Mientras llega la hora de llevar a la práctica (a las comunidades e instituciones) los nuevos saberes y el entusiasmo, que tanta falta hacen para hacer fundaciones y perseverar en los empeños, la universidad es un buen escenario para impulsar la transformación.

Espacios alternativos
Es viernes y la céntrica calle G o Avenida de los Presidentes, en el vedado, está inundada de jóvenes. Al principio los rockeros y después jóvenes de todas edades, sexos e inclinaciones sexuales. El objetivo según los encuestados «ir a compartir». Conversan sentados en el parque en pequeños grupos donde casi siempre aparece una botella de ron «de sesenta pesos».

«Yo empecé a venir aquí por mis amigos.
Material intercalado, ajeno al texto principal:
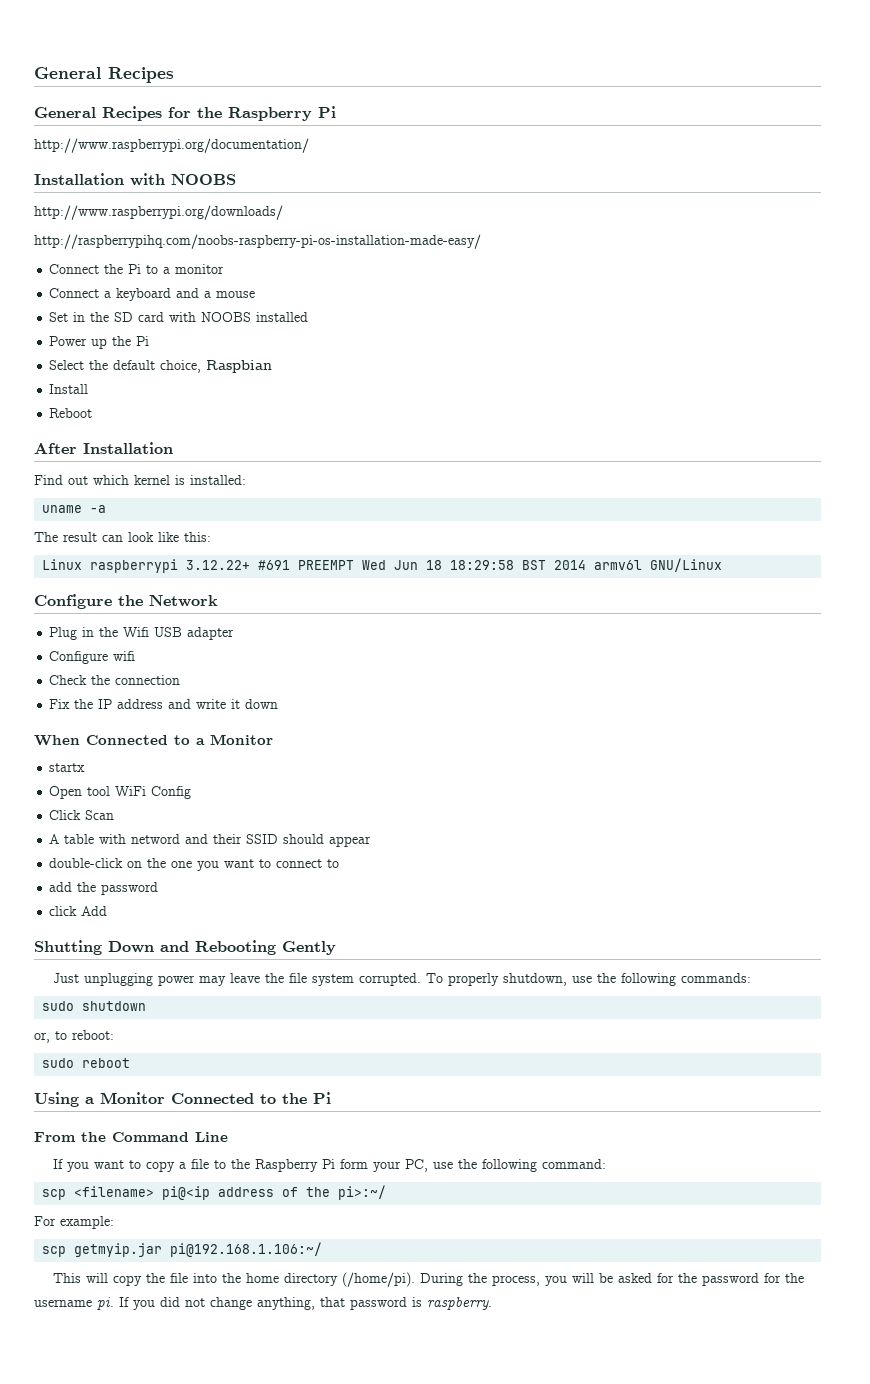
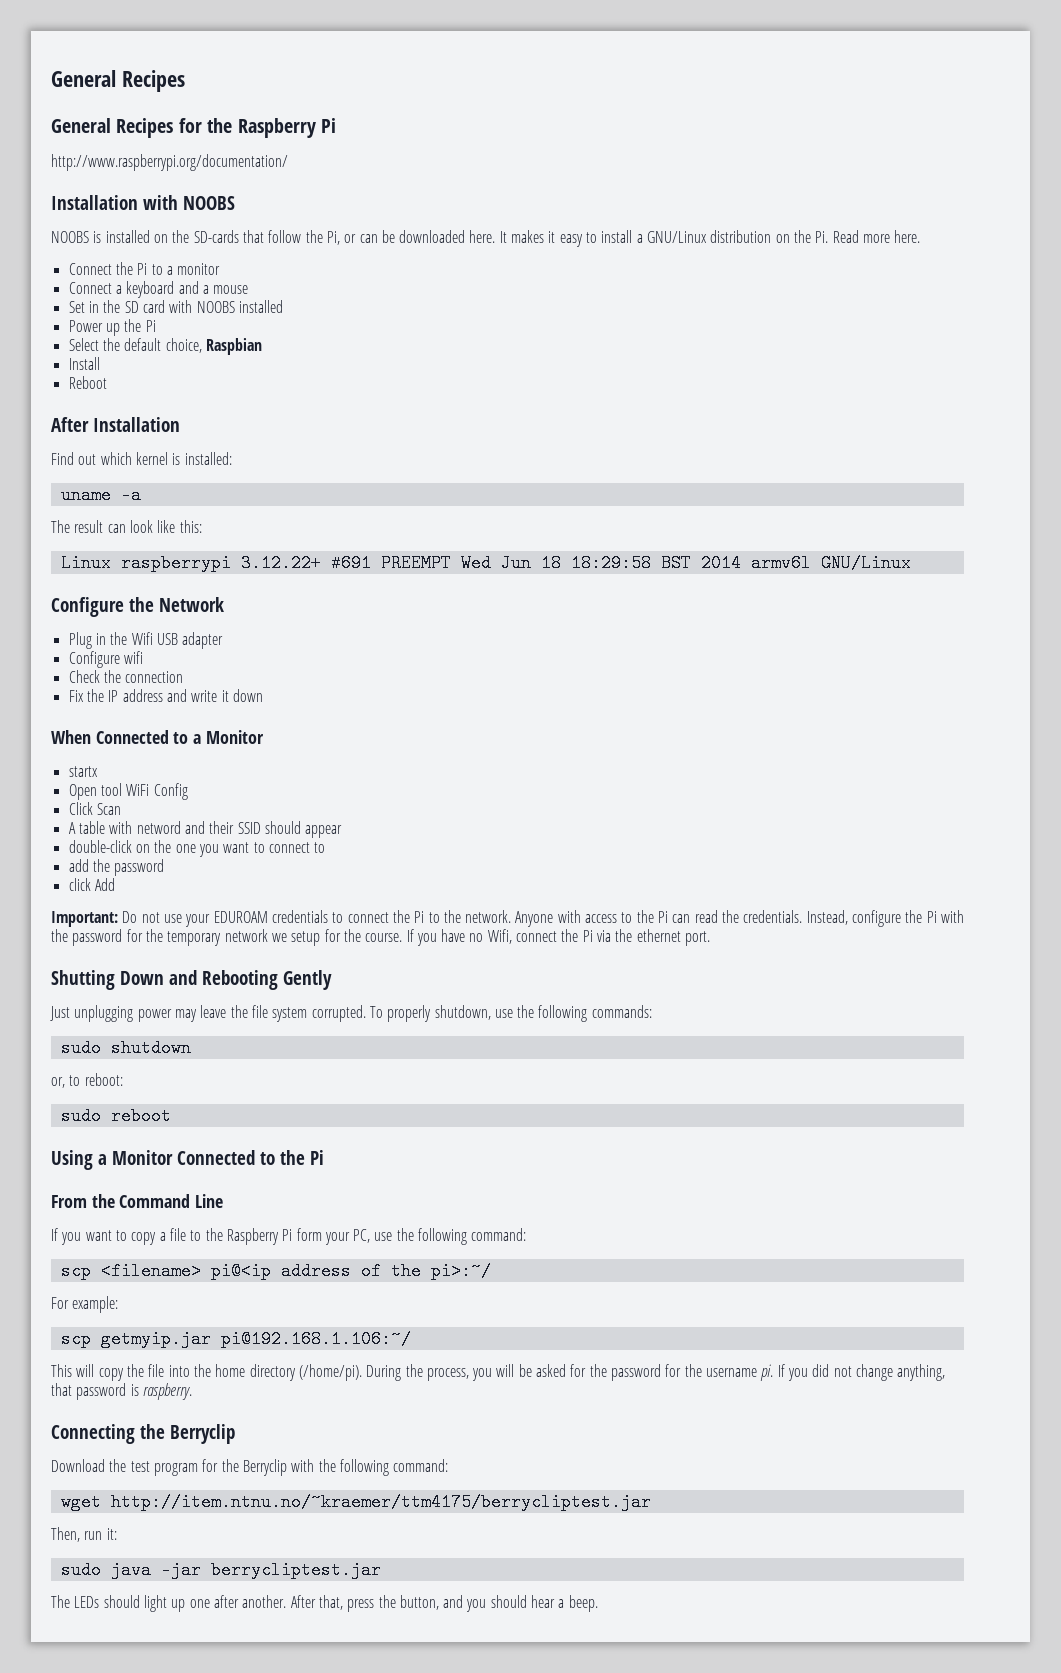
[34,205,283,220] [34,234,481,249] http://www.raspberrypi.org/downloads/ // http://raspberrypihq.com/noobs-raspberry-pi-os-installation-made-easy/ -> [51,230,921,247] NOOBS is installed on the SD-cards that follow the Pi, or can be downloaded here. It makes it easy to install a GNU/Linux distribution on the Pi. Read more here.
(108, 911) none -> [51,910,964,927] [51,929,711,946] // Important: Do not use your EDUROAM credentials to connect the Pi to the network. Anyone with access to the Pi can read the credentials. Instead, configure the Pi with the password for the temporary network we setup for the course. If you have no Wifi, connect the Pi via the ethernet port.
(492, 1303) none -> [51,1424,235,1444] [51,1459,449,1476] [60,1493,651,1511] [51,1527,117,1542] [60,1561,381,1579] [51,1595,598,1612] // Connecting the Berryclip // Download the test program for the Berryclip with the following command: // wget http://item.ntnu.no/~kraemer/ttm4175/berrycliptest.jar // Then, run it: // sudo java -jar berrycliptest.jar // The LEDs should light up one after another. After that, press the button, and you should hear a beep.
Eso fue en el pre y ahora que estudio en la CUJAE lo sigo haciendo. Aquí por lo menos todos somos iguales y nadie se fija en como andas vestido; se pasa muy bien y no te cobran nada por sentarte en el parque», dice Dailán, estudiante de Electrónica y después se ríe: «sería el colmo que te cobraran por eso».

El Parque de G ha devenido punto de reunión para los jóvenes capitalinos, igual que el Malecón habanero en las noches, existen otros lugares de los que los universitarios se han apoderado.

Al mismo tiempo, el Estado ha tratado de propiciar espacios con el Proyecto 23 para dar solución a las necesidades recreativas de la juventud capitalina. Lamentablemente todavía no son suficientes.

Yo fuera feliz, si la calle 23 se volviese La Calle de los universitarios pero me parece que falta mucho para que esto ocurra», argumenta Yordani Beltrán, de 5to de Diseño.

«Creo que se necesita promover espacios dentro de las propias universidades como peñas y festivales aunque eso solo no basta. En mi facultad, Contabilidad, se hacen fiestas todas las semanas en centros y discotecas nocturnas donde solo hay que pagar 10 pesos cubanos. Pero yo creo que debieran existir sitios públicos, no todo tiene que lograrse por la gestión de nuestros dirigentes. No solo los universitarios necesitan recreación, el resto de los jóvenes también», considera Yohana Martínez, estudiante de primer año.

Las inquietudes son muchas. Los jóvenes universitarios esperan por las soluciones. Entre tanto la creatividad tiene que seguir tomando altura en moneda nacional.